Bug 296931

Summary: IBM QS21 system with no swap fails memory test
Product: [Retired] Red Hat Hardware Certification Program Reporter: Monza Lui <mlui>
Component: Test Suite (tests)Assignee: Greg Nichols <gnichols>
Status: CLOSED CURRENTRELEASE QA Contact: Joseph Kachuck <jkachuck>
Severity: medium Docs Contact:
Priority: medium    
Version: 5CC: bxu, dmfaria, hannsj_uhl, rlandry
Target Milestone: ---   
Target Release: ---   
Hardware: ppc64   
OS: Linux   
URL: http://www-03.ibm.com/systems/bladecenter/qs21/
Whiteboard: IBM
Fixed In Version: 5.1-11 Doc Type: Bug Fix
Doc Text:
Story Points: ---
Clone Of: Environment:
Last Closed: 2007-11-06 21:55:28 UTC Type: ---
Regression: --- Mount Type: ---
Documentation: --- CRM:
Verified Versions: Category: ---
oVirt Team: --- RHEL 7.3 requirements from Atomic Host:
Cloudforms Team: --- Target Upstream Version:
Embargoed:
Attachments:
Description Flags
Result with "tempered hts
none
Result with "tempered hts
none
hts results from three runs with a nfs aware test suite
none
tmp.a25339 - memory test make log
none
Results of: ./threaded_memtest -qpv -m90% -t10
none
HTS results none

Description Monza Lui 2007-09-19 20:15:53 UTC
Red Hat Hardware Certification Submitted

Product:	Red Hat Enterprise Linux
Version:	5
Make:		IBM
Model:		QS21
Vendor: 	IBM
Category:	Server
Reporter:	mlui.com

Comment 1 Monza Lui 2007-09-19 21:11:36 UTC
Created attachment 200101 [details]
Result with "tempered hts

We 

diff /usr/share/hts/tests/network/network.py 

<<	  self.downAllInterfaces() 
<<	  self.setSignalHandler(self.restoreAllInterfaces) 

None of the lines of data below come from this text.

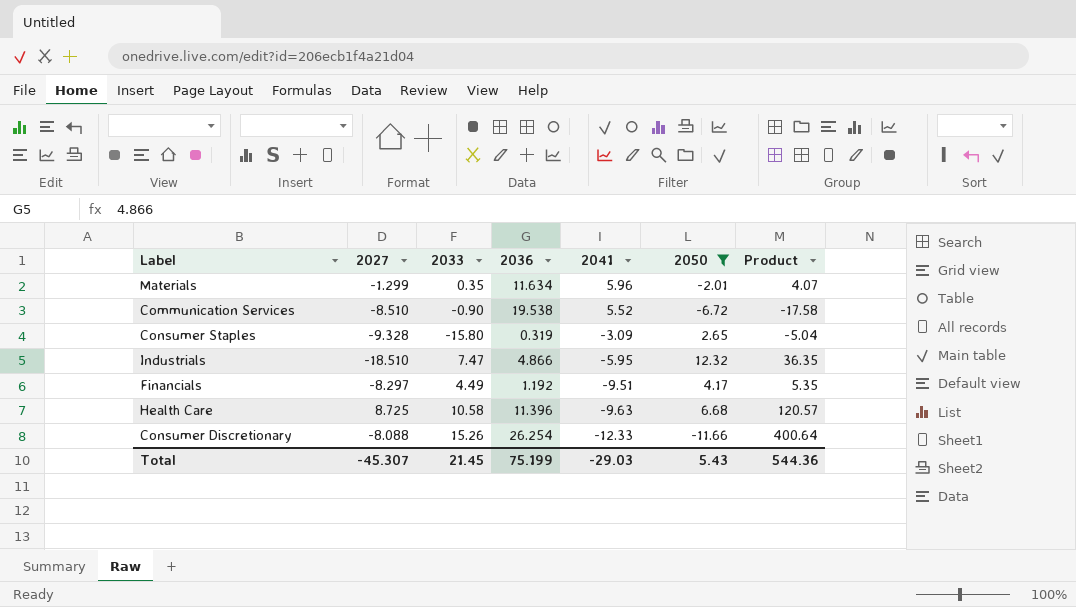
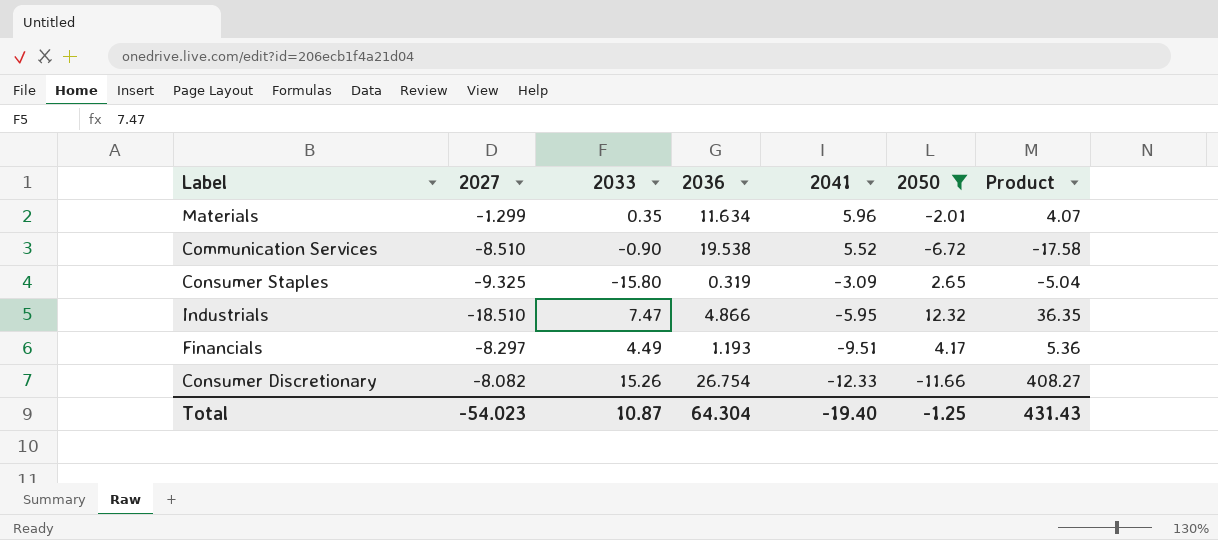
row Health Care: 8.725 | 10.58 | 11.396 | -9.63 | 6.68 | 120.57 -> none
Consumer Staples | 2027: -9.328 -> -9.325
Financials | 2036: 1.192 -> 1.193
Financials | Product: 5.35 -> 5.36
Consumer Discretionary | 2027: -8.088 -> -8.082
Consumer Discretionary | 2036: 26.254 -> 26.754
Consumer Discretionary | Product: 400.64 -> 408.27
Total | 2027: -45.307 -> -54.023
Total | 2033: 21.45 -> 10.87
Total | 2036: 75.199 -> 64.304
Total | 2041: -29.03 -> -19.40
Total | 2050: 5.43 -> -1.25
Total | Product: 544.36 -> 431.43

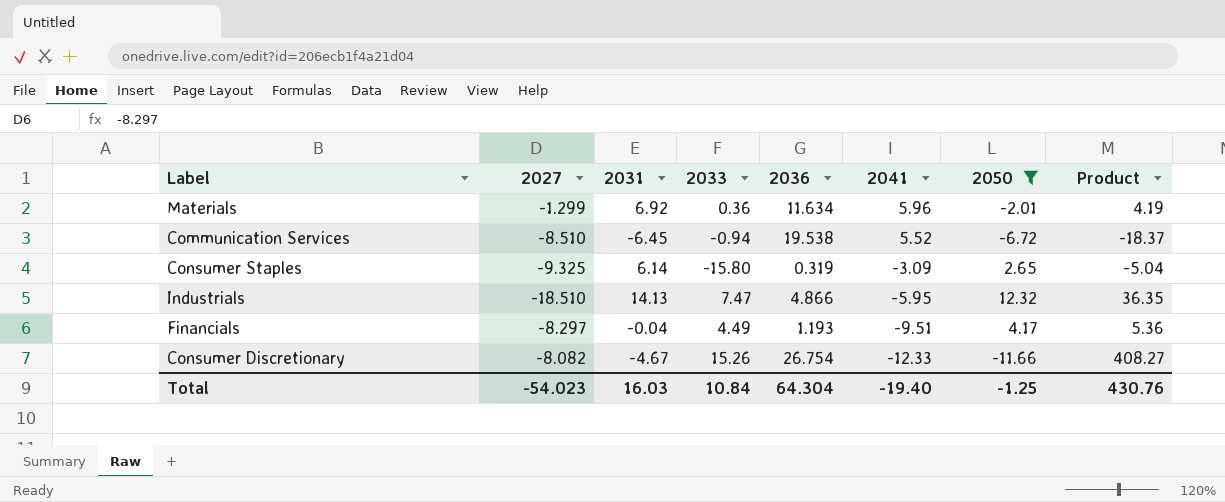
column 2031 | position: none -> 3
Materials | 2033: 0.35 -> 0.36
Materials | Product: 4.07 -> 4.19
Communication Services | 2033: -0.90 -> -0.94
Communication Services | Product: -17.58 -> -18.37
Total | 2033: 10.87 -> 10.84
Total | Product: 431.43 -> 430.76

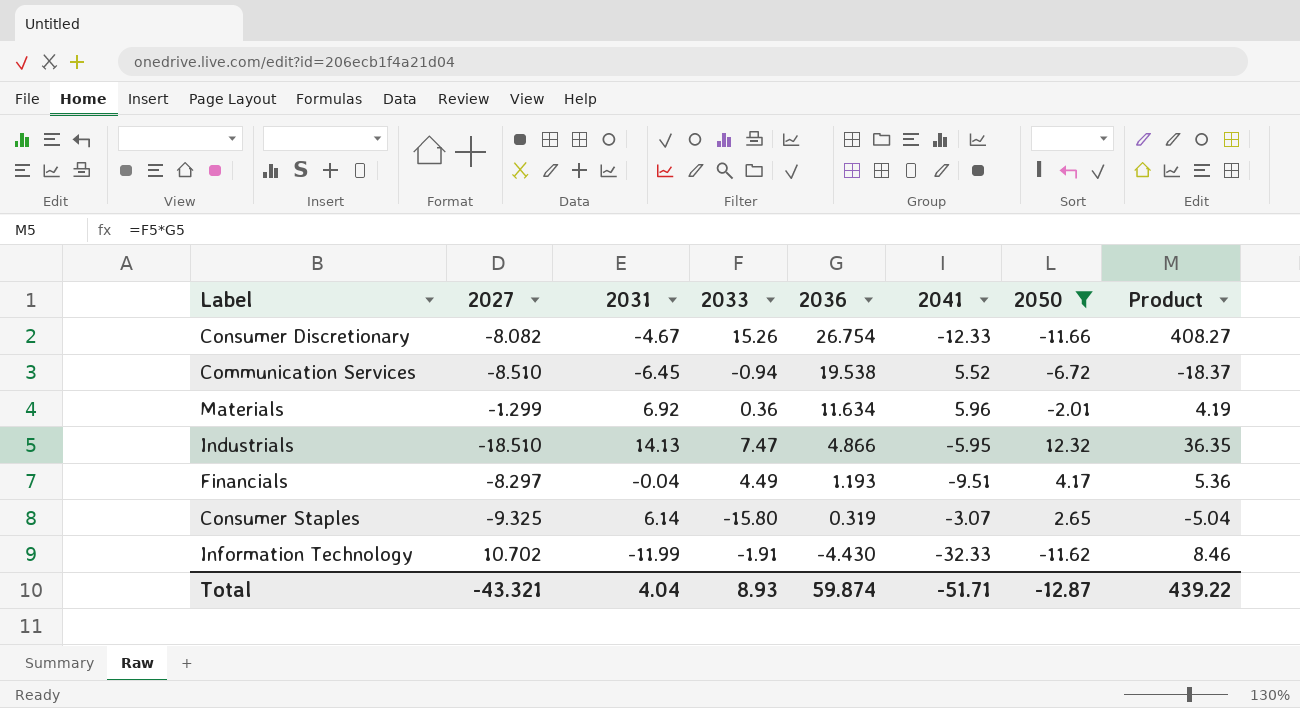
row order: 2041 descending -> 2036 descending
Consumer Staples | 2041: -3.09 -> -3.07
row Information Technology: none -> 10.702 | -11.99 | -1.91 | -4.430 | -32.33 | -11.62 | 8.46
Total | 2027: -54.023 -> -43.321
Total | 2031: 16.03 -> 4.04
Total | 2033: 10.84 -> 8.93
Total | 2036: 64.304 -> 59.874
Total | 2041: -19.40 -> -51.71
Total | 2050: -1.25 -> -12.87
Total | Product: 430.76 -> 439.22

<<	  if not self.bringUpInterface(): 

>>	  #self.downAllInterfaces() 
>>	  #self.setSignalHandler(self.restoreAllInterfaces) 

>>	  if not 1: #self.bringUpInterface():

Comment 2 Monza Lui 2007-09-19 21:25:03 UTC
Created attachment 200121 [details]
Result with "tempered hts

Due to limitation of NFSroot, we ran the hts testsuite:
1) but commented out the part where it resets the network.  See followings for
how we have edited the code.  
2) with SElinux is disabled
3) and memory test failed due to unavailability of swap partition 

diff /usr/share/hts/tests/network/network.py 

<<	  self.downAllInterfaces() 
<<	  self.setSignalHandler(self.restoreAllInterfaces) 

<<	  if not self.bringUpInterface(): 

>>	  #self.downAllInterfaces() 
>>	  #self.setSignalHandler(self.restoreAllInterfaces) 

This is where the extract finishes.